WORK ITEM: Write out again the lines from the line with "subtotal: 1380.00 -> 1657.00" up to and including the line with "France built, with", exactly as they stand below, and skip any picture.

Start of EXTRACTED MATERIAL

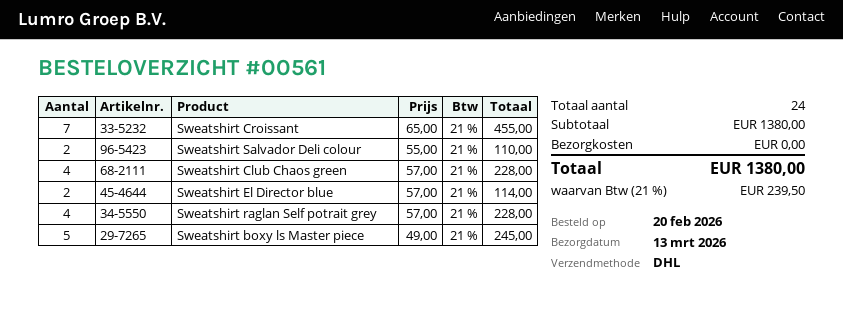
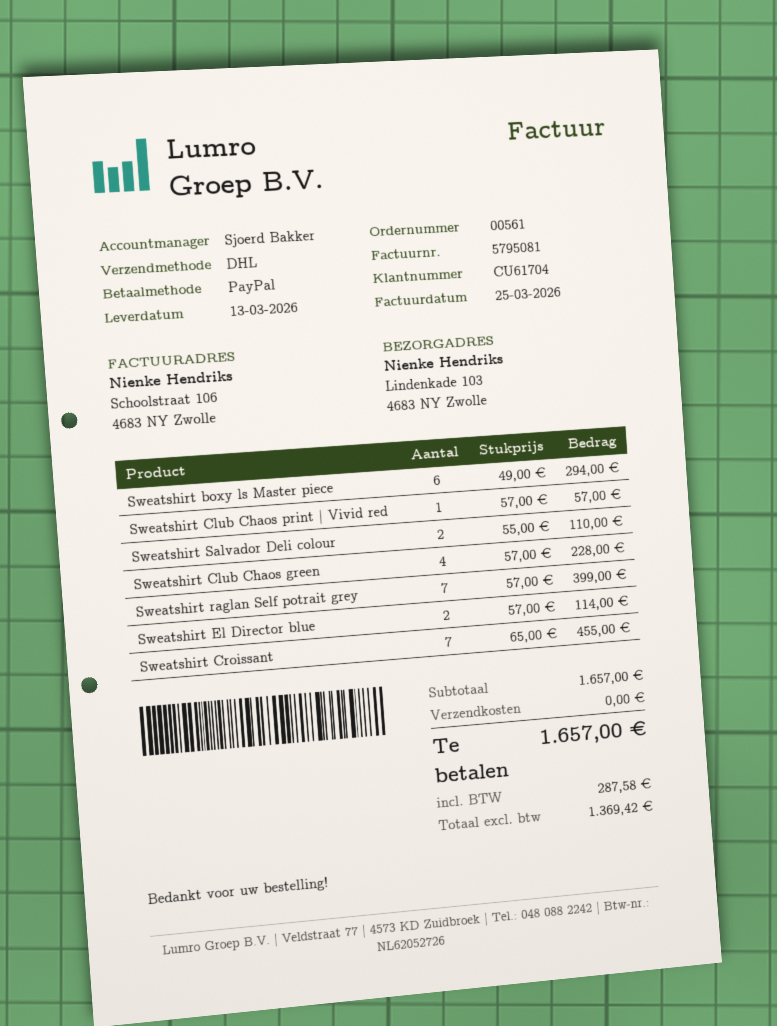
Sweatshirt raglan Self potrait grey: 4 x 57.00 = 228.00 -> 7 x 57.00 = 399.00
Sweatshirt boxy ls Master piece: 5 x 49.00 = 245.00 -> 6 x 49.00 = 294.00
Sweatshirt Club Chaos print | Vivid red: none -> 1 x 57.00 = 57.00
subtotal: 1380.00 -> 1657.00
tax: 239.50 -> 287.58
total: 1380.00 -> 1657.00

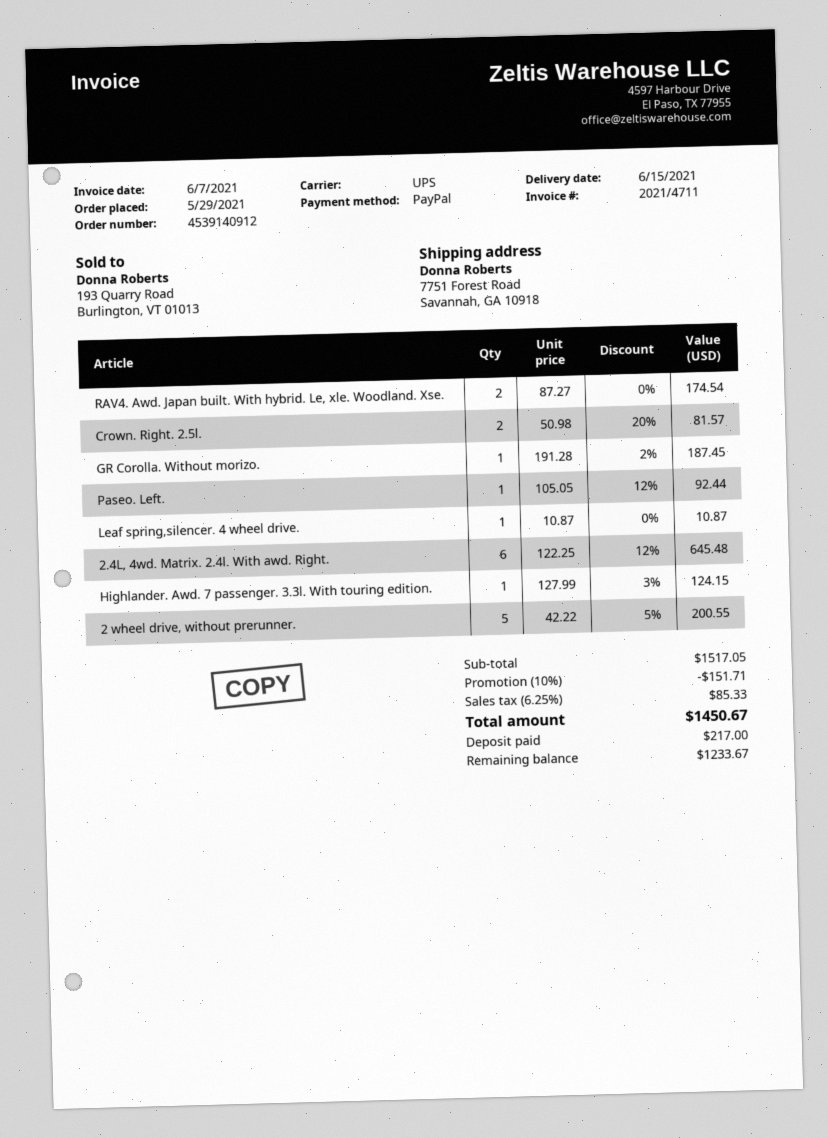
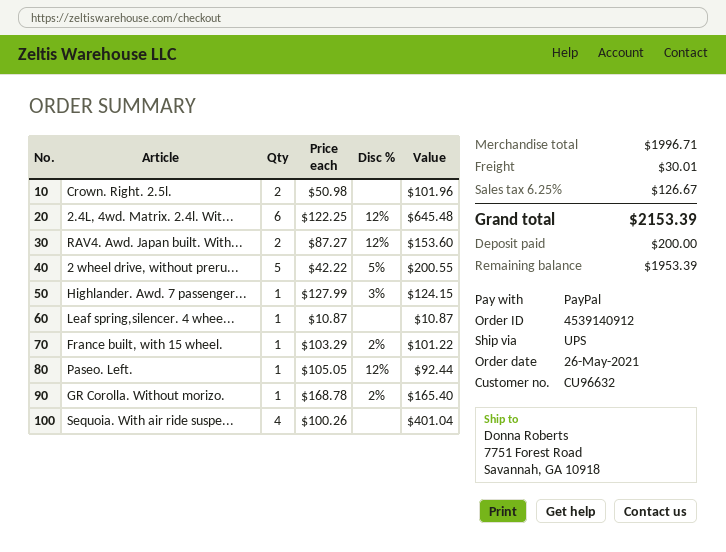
order date: 2021-05-29 -> 2021-05-26
RAV4. Awd. Japan built. With hybrid. Le, xle. Woodland. Xse.: 2 x 87.27 = 174.54 -> 2 x 87.27 - 12% = 153.60
Crown. Right. 2.5l.: 2 x 50.98 - 20% = 81.57 -> 2 x 50.98 = 101.96
GR Corolla. Without morizo.: 1 x 191.28 - 2% = 187.45 -> 1 x 168.78 - 2% = 165.40
France built, with 15 wheel.: none -> 1 x 103.29 - 2% = 101.22
Sequoia. With air ride suspe...: none -> 4 x 100.26 = 401.04
subtotal: 1517.05 -> 1996.71
discount: 10% = 151.71 -> none
shipping: none -> 30.01
tax: 6.25% = 85.33 -> 6.25% = 126.67
total: 1450.67 -> 2153.39
deposit: 217.00 -> 200.00
balance: 1233.67 -> 1953.39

End of EXTRACTED MATERIAL

TASK ANSWER:
subtotal: 1380.00 -> 1657.00
tax: 239.50 -> 287.58
total: 1380.00 -> 1657.00

order date: 2021-05-29 -> 2021-05-26
RAV4. Awd. Japan built. With hybrid. Le, xle. Woodland. Xse.: 2 x 87.27 = 174.54 -> 2 x 87.27 - 12% = 153.60
Crown. Right. 2.5l.: 2 x 50.98 - 20% = 81.57 -> 2 x 50.98 = 101.96
GR Corolla. Without morizo.: 1 x 191.28 - 2% = 187.45 -> 1 x 168.78 - 2% = 165.40
France built, with 15 wheel.: none -> 1 x 103.29 - 2% = 101.22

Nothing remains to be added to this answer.